Demo: Random Samples and Sample Statistics
This demo repeats the same sampling experiment many times. Use it to connect iid sampling assumptions with the random behavior of familiar sample statistics.
Mathematical setup
Let $X_1,\ldots,X_n$ be iid observations from a population with mean $\mu$ and variance $\sigma^2<\infty$. The main statistics are
\[\bar X_n=\frac{1}{n}\sum_{i=1}^n X_i, \qquad S_n^2=\frac{1}{n-1}\sum_{i=1}^n(X_i-\bar X_n)^2.\]Then $E[\bar X_n]=\mu$, $\operatorname{Var}(\bar X_n)=\sigma^2/n$, and $E[S_n^2]=\sigma^2$ under iid sampling. The central limit theorem says that, for many population models,
\[\frac{\sqrt n(\bar X_n-\mu)}{\sigma}\Rightarrow N(0,1).\]For the heavy-tailed $t_3$ option, the variance is finite but large, so the normal approximation may need more samples to look convincing.
What to try
- Compare Normal, centered Exponential, Bernoulli, and $t_3$ populations at the same $n$. The sample mean centers correctly in all four cases, but the histogram shape changes.
- Increase $n$ while keeping the number of repeated samples fixed. The width of the sampling distribution should shrink at roughly the $1/\sqrt n$ rate.
- Increase the repeated samples slider when the histogram looks noisy. More repetitions improve the Monte Carlo picture, not the theoretical variance of one sample mean.
The plot is simulation-based.
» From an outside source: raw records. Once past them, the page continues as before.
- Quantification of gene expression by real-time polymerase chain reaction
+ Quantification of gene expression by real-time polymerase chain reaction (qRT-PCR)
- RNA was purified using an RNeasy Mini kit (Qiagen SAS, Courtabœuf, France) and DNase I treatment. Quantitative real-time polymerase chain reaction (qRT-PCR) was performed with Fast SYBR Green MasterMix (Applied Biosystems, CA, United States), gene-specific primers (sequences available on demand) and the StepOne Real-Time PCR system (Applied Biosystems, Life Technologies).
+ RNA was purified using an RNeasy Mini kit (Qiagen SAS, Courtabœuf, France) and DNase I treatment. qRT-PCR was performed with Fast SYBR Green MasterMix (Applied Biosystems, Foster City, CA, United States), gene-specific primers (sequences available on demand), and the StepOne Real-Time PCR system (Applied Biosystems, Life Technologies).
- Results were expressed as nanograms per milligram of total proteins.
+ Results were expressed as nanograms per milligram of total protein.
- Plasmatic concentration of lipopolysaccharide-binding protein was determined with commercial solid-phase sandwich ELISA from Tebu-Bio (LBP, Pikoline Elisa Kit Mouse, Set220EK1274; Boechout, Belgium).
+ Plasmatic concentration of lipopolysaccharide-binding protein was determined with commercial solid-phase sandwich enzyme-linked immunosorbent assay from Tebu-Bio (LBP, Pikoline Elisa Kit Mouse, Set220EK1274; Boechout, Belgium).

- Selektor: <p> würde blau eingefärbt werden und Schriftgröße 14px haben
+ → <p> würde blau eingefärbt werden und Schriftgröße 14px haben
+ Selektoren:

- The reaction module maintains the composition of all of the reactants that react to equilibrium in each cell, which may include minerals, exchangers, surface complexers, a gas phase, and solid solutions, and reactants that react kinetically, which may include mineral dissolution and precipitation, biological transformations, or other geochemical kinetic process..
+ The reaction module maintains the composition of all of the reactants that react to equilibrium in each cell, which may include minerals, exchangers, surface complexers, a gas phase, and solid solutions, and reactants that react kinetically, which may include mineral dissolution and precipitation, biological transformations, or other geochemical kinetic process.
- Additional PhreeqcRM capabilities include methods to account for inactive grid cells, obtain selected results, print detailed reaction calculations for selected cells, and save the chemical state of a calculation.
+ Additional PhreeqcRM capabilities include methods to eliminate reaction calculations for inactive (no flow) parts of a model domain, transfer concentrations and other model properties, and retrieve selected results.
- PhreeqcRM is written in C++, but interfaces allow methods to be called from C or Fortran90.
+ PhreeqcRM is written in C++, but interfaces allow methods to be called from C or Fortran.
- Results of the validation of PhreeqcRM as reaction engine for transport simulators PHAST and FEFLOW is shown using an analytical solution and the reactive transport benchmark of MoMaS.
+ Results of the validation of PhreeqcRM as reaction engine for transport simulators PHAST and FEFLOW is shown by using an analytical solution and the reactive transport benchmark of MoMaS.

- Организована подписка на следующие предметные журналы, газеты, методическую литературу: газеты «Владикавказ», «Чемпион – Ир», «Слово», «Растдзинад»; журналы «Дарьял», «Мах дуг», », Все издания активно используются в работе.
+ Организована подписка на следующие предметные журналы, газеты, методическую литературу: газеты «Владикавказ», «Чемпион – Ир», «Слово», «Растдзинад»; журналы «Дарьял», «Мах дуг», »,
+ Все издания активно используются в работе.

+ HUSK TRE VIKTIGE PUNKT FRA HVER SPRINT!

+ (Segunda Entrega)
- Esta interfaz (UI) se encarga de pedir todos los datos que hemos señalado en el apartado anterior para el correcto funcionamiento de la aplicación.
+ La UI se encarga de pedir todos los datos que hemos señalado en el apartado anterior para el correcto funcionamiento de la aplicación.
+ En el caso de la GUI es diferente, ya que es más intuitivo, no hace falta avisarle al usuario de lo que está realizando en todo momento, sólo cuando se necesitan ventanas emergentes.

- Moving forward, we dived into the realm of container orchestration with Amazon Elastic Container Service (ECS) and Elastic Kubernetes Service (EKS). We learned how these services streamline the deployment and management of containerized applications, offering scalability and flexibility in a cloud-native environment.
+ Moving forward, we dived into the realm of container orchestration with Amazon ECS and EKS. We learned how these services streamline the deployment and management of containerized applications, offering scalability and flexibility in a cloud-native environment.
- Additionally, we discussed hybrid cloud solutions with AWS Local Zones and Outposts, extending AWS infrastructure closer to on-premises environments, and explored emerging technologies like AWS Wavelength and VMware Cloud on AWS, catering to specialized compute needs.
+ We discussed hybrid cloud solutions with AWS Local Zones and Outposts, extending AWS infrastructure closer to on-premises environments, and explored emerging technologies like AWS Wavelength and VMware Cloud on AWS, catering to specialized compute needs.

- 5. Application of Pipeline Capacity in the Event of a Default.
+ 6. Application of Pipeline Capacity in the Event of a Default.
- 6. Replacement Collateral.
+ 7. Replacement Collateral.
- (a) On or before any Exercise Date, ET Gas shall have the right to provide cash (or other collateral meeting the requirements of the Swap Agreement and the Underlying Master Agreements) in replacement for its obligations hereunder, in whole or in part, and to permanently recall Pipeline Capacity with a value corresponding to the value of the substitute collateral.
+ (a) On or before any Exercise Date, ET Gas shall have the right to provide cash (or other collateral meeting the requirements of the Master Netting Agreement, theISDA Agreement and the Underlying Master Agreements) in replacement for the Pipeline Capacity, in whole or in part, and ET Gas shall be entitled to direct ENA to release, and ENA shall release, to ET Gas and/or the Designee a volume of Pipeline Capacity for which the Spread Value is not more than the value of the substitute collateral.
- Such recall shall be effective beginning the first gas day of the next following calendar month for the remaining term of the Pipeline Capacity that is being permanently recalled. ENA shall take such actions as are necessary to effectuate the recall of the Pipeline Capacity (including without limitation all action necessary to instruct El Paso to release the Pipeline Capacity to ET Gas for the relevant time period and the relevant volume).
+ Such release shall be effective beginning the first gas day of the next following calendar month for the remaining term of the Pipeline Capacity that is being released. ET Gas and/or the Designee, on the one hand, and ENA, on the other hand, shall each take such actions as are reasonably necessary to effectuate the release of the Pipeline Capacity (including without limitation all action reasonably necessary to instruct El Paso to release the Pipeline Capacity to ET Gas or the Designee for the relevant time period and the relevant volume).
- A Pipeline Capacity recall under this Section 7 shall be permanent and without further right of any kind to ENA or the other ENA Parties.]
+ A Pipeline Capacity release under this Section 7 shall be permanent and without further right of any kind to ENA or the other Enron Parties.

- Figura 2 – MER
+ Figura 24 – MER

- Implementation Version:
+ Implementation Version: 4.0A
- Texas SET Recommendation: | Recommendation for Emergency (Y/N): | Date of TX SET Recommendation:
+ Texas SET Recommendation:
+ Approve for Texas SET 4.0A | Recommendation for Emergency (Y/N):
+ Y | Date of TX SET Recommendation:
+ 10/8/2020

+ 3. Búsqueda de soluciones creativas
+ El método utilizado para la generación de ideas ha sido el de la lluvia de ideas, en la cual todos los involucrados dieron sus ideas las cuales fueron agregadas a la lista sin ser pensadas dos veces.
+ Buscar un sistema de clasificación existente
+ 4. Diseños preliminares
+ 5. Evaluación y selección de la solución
Changing the seed gives a new set of repeated samples with the same population model and sample size.
Try it in Python
This notebook cell reproduces the repeated-sampling histogram and overlays the CLT approximation for the selected population.
import numpy as np
import matplotlib.pyplot as plt
from scipy import stats
dist = "t3" # "normal", "exponential", "bernoulli", or "t3"
n = 20
reps = 800
rng = np.random.default_rng(531)
if dist == "normal":
x = rng.normal(0, 1, size=(reps, n))
mu, sigma = 0.0, 1.0
elif dist == "exponential":
x = rng.exponential(1, size=(reps, n)) - 1
mu, sigma = 0.0, 1.0
elif dist == "bernoulli":
p = 0.35
x = rng.binomial(1, p, size=(reps, n))
mu, sigma = p, np.sqrt(p * (1 - p))
elif dist == "t3":
x = rng.standard_t(df=3, size=(reps, n))
mu, sigma = 0.0, np.sqrt(3.0)
xbar = x.mean(axis=1)
s2 = x.var(axis=1, ddof=1)
grid = np.linspace(xbar.min(), xbar.max(), 300)
plt.hist(xbar, bins=35, density=True, alpha=0.45, label="simulated means")
plt.plot(grid, stats.norm.pdf(grid, mu, sigma / np.sqrt(n)), label="CLT normal")
plt.axvline(mu, color="black", linestyle="--", label="population mean")
plt.xlabel("sample mean")
plt.ylabel("density")
plt.legend()
plt.show()
print(f"mean of xbar: {xbar.mean():.3f}")
print(f"Monte Carlo Var(xbar): {xbar.var(ddof=1):.3f}")
print(f"theory Var(xbar): {sigma**2 / n:.3f}")
print(f"mean sample variance: {s2.mean():.3f}")